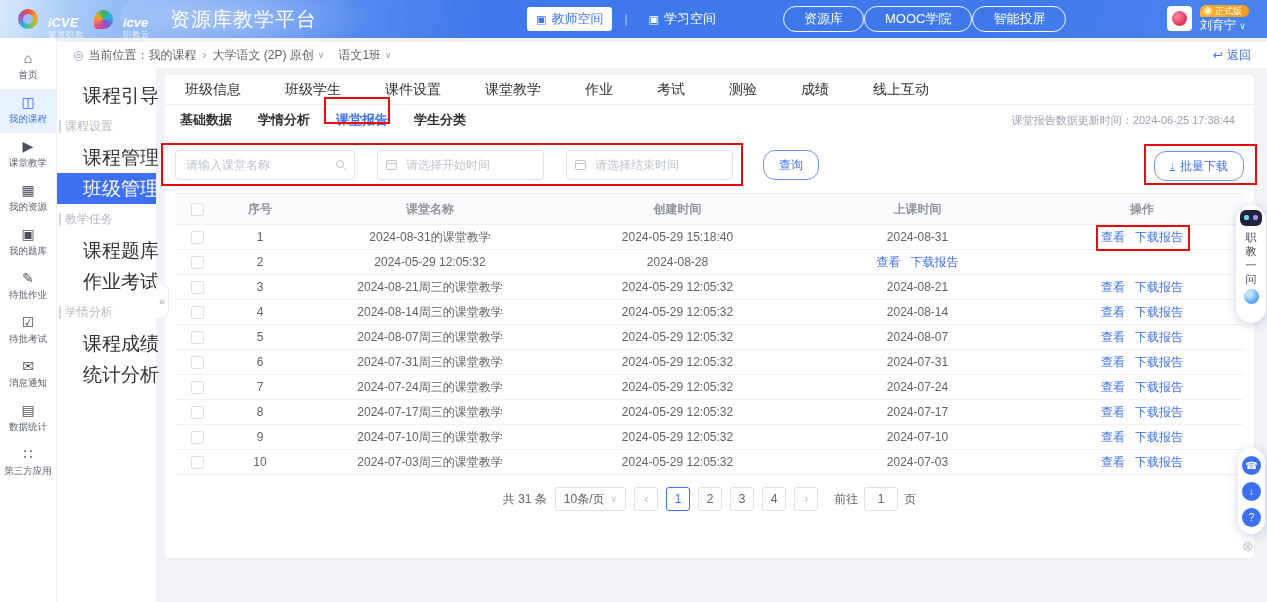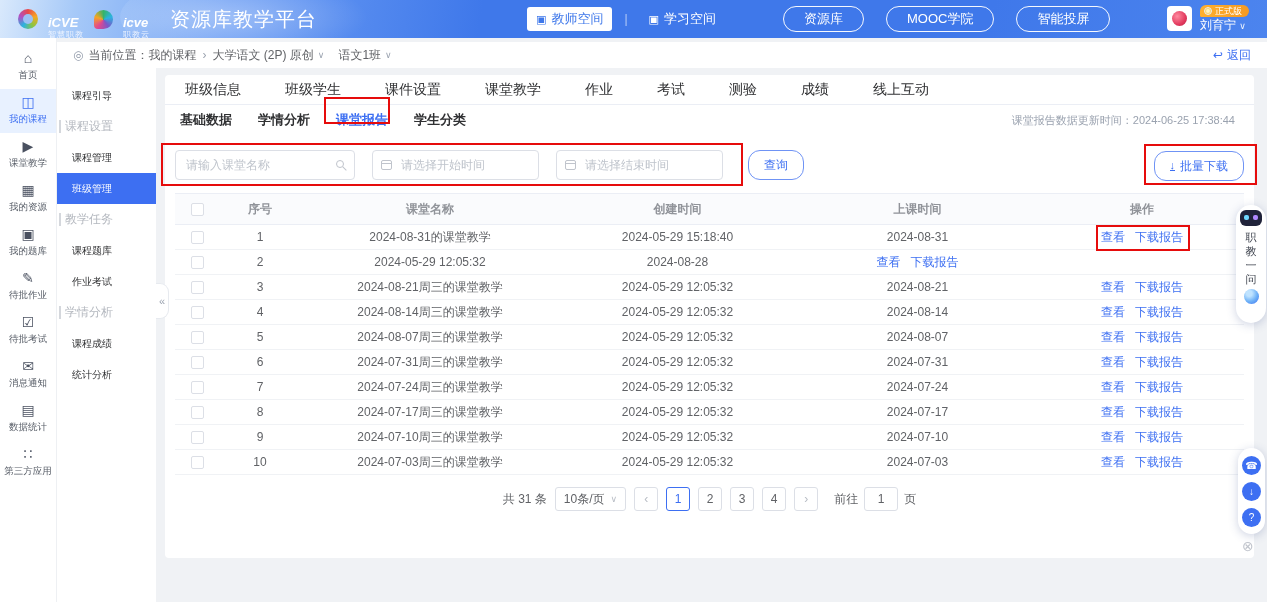--- a/index.html
+++ b/index.html
@@ -20,21 +20,21 @@
     background:conic-gradient(#35b36b,#2bb3e0,#7a57c9,#e0488f,#f6a623,#35b36b); }
   .brand-col { display:flex; flex-direction:column; line-height:1; }
   .brand-main { color:#fff; font-weight:bold; font-size:13px; font-style:italic;margin-top:17px; }
   .brand-sub { color:#eef4ff; font-size:8px; margin-top:2px; letter-spacing:1px; }
   .platform-title { color:#fff; font-size:20px; margin-left:10px; letter-spacing:1px; }
   .top-nav { display:flex; align-items:center; gap:12px; margin-left:210px; }
   .nav-item { display:flex; align-items:center; gap:5px; color:#fff; font-size:13px; padding:3px 9px; border-radius:3px; cursor:pointer; }
   .nav-item.active { background:#fff; color:#3f78ea; }
   .nav-ico { font-size:11px; line-height:1; }
   .nav-sep { color:rgba(255,255,255,.6); }
-  .pill-group { display:flex; gap:22px; margin-left:58px; }
+  .pill-group { display:flex; margin-left:58px; }
   .pill { border:1px solid rgba(255,255,255,.95); color:#fff; font-size:13px; border-radius:14px; padding:3px 20px; cursor:pointer; }
   .user-area { margin-left:auto; display:flex; align-items:center; gap:8px; }
   .avatar { width:25px; height:25px; border-radius:4px; background:#fff; display:flex; align-items:center; justify-content:center; }
   .avatar-inner { width:15px; height:15px; border-radius:50%; background:radial-gradient(circle at 35% 35%, #ff8aa0, #e23a5e 60%, #b81f44); }
   .user-col { display:flex; flex-direction:column; align-items:flex-start; line-height:1.15; }
   .ver-badge { display:flex; align-items:center; gap:3px; background:linear-gradient(90deg,#ffb02e,#f59a23); color:#fff;
     font-size:9px; border-radius:8px 8px 8px 2px; padding:1px 7px 1px 4px; }
   .medal { width:8px; height:8px; border-radius:50%; background:radial-gradient(circle,#fff2c4 30%,#f7c948 70%); border:1px solid #e9edf5; }
   .user-name { color:#fff; font-size:12px; margin-top:2px; }
   .caret-w { color:rgba(255,255,255,.9); font-size:9px; }
@@ -52,39 +52,39 @@
   .icon-sidebar { position:absolute; left:0; top:38px; width:57px; bottom:0; background:#fff; border-right:1px solid #eef0f3; z-index:6;
     display:flex; flex-direction:column; padding-top:7px; }
   .iside-item { display:flex; flex-direction:column; align-items:center; gap:3px; padding:6px 0 7px; cursor:pointer; color:#565c66; }
   .iside-item .ig { font-size:14px; line-height:1; color:#4a5160; }
   .iside-item .il { font-size:10px; transform:scale(.95); white-space:nowrap; }
   .iside-item.active { background:#e8f1ff; color:#3d6ff2; }
   .iside-item.active .ig { color:#3d6ff2; }
 
   
   .menu-sidebar { position:absolute; left:57px; top:68px; width:99px; bottom:0; background:#fff; z-index:4; padding-top:12px; }
-  .m-item { height:31px; line-height:31px; padding-left:15px; font-size:10px; color:#303133; cursor:pointer; white-space:nowrap; }
+  .m-item { height:31px; line-height:31px; padding-left:26px; font-size:19px; color:#303133; cursor:pointer; white-space:nowrap; }
   .m-item.active { background:#3d6ff2; color:#fff; }
   .m-group { height:31px; line-height:31px; padding-left:8px; font-size:12px; color:#b4b8bf; position:relative; white-space:nowrap; }
   .m-group::before { content:''; position:absolute; left:2px; top:9px; width:2px; height:13px; background:#d4d7dc; }
   .collapse-handle { position:absolute; left:156px; top:283px; width:13px; height:36px; background:#fff; border:1px solid #e7eaef; border-left:none;
     border-radius:0 9px 9px 0; color:#9aa2af; font-size:11px; display:flex; align-items:center; justify-content:center; z-index:5; cursor:pointer; }
 
   
   .main { position:absolute; left:156px; top:68px; right:0; bottom:0; background:#f0f2f5; }
   .card { position:absolute; left:9px; top:7px; width:1089px; height:483px; background:#fff; border-radius:4px; }
   .tabs { display:flex; gap:44px; align-items:center; height:30px; padding:0 20px; border-bottom:1px solid #ebeef5; font-size:14px; color:#303133; }
   .tab { cursor:pointer; white-space:nowrap; }
   .subtab-row { display:flex; align-items:center; height:30px; padding:0 15px; }
   .subtabs { display:flex; gap:26px; font-size:13px; font-weight:bold; color:#303133; }
   .subtab { cursor:pointer; white-space:nowrap; }
   .subtab.active { color:#3d6ff2; }
   .update-time { margin-left:auto; font-size:11px; color:#9aa2af; padding-right:4px; }
 
-  .filter-row { display:flex; align-items:center; gap:17px; margin:14px 0 0 10px; height:32px; }
+  .filter-row { display:flex; align-items:center; gap:22px; margin:14px 0 0 10px; height:32px; }
   .f-input { position:relative; }
   .f-input input { height:30px; border:1px solid #dcdfe6; border-radius:4px; font-size:12px; color:#606266; outline:none;
     font-family:"Liberation Sans","DejaVu Sans",sans-serif; }
   .f-input input::placeholder { color:#bfc4cc; }
   .in-name { width:180px; padding:0 28px 0 10px; }
   .in-date { width:167px; padding:0 10px 0 28px; }
   .mag { position:absolute; right:11px; top:10px; width:8px; height:8px; border:1.3px solid #c0c4cc; border-radius:50%; }
   .mag::after { content:''; position:absolute; width:5px; height:1.3px; background:#c0c4cc; transform:rotate(45deg); right:-4px; bottom:-2px; }
   .cal { position:absolute; left:9px; top:10px; width:11px; height:10px; border:1px solid #c0c4cc; border-radius:2px; }
   .cal::before { content:''; position:absolute; top:2px; left:0; right:0; height:1px; background:#c0c4cc; }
^^^^^^^^^^^^^^^^
- TO DO
The answer must be an exact copy of the lines from the start of the records above through the line containing "color:#fff; font-weight:bold; font-size:13px;", with no pictures in it.

- TASK OUTPUT
--- a/index.html
+++ b/index.html
@@ -20,21 +20,21 @@
     background:conic-gradient(#35b36b,#2bb3e0,#7a57c9,#e0488f,#f6a623,#35b36b); }
   .brand-col { display:flex; flex-direction:column; line-height:1; }
   .brand-main { color:#fff; font-weight:bold; font-size:13px; font-style:italic;margin-top:17px; }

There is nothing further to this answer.